* _SUPPLIED DATA_:
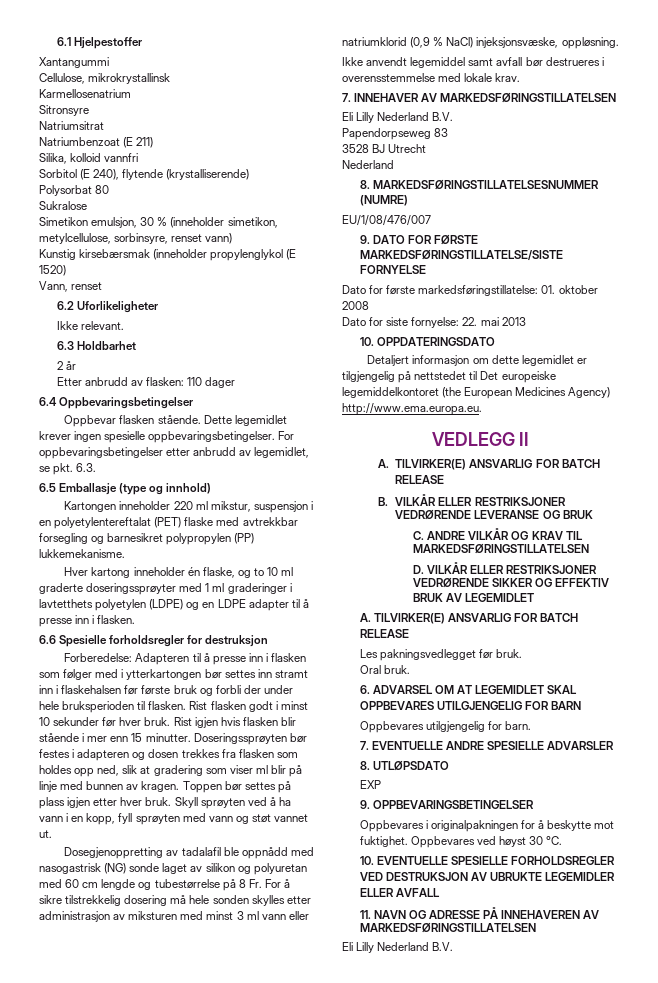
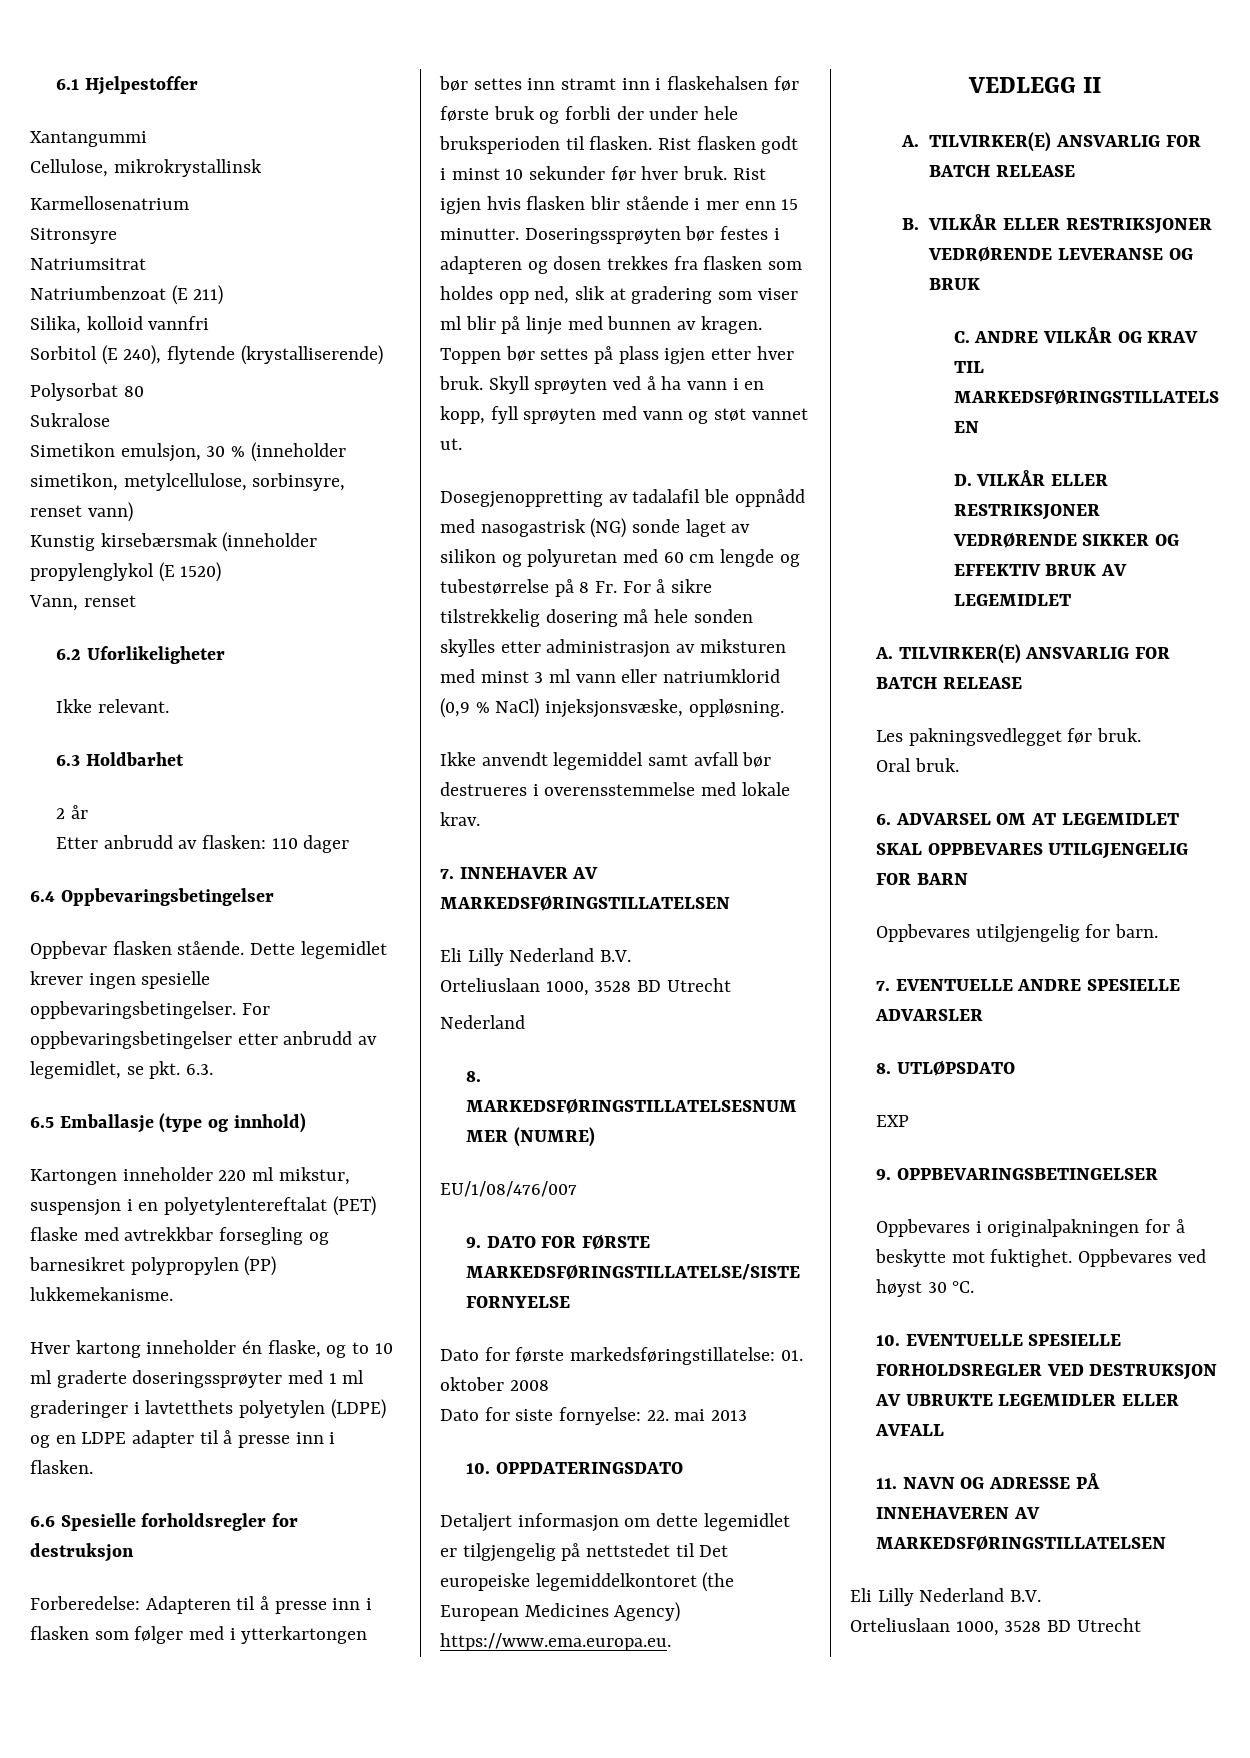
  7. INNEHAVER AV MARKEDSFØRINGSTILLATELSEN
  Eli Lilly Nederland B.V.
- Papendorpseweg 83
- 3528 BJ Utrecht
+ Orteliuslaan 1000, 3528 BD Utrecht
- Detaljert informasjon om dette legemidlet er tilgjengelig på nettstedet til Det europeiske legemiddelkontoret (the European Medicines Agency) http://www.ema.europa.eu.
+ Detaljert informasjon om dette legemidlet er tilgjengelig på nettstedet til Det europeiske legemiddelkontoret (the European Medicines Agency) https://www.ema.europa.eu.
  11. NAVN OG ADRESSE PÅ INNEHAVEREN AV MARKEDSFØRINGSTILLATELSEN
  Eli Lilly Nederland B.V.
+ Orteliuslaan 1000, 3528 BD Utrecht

* _YOUR GOAL_:
Lines with "europeiske": find them in the data and copy each one.

* _YOUR SOLUTION_:
- Detaljert informasjon om dette legemidlet er tilgjengelig på nettstedet til Det europeiske legemiddelkontoret (the European Medicines Agency) http://www.ema.europa.eu.
+ Detaljert informasjon om dette legemidlet er tilgjengelig på nettstedet til Det europeiske legemiddelkontoret (the European Medicines Agency) https://www.ema.europa.eu.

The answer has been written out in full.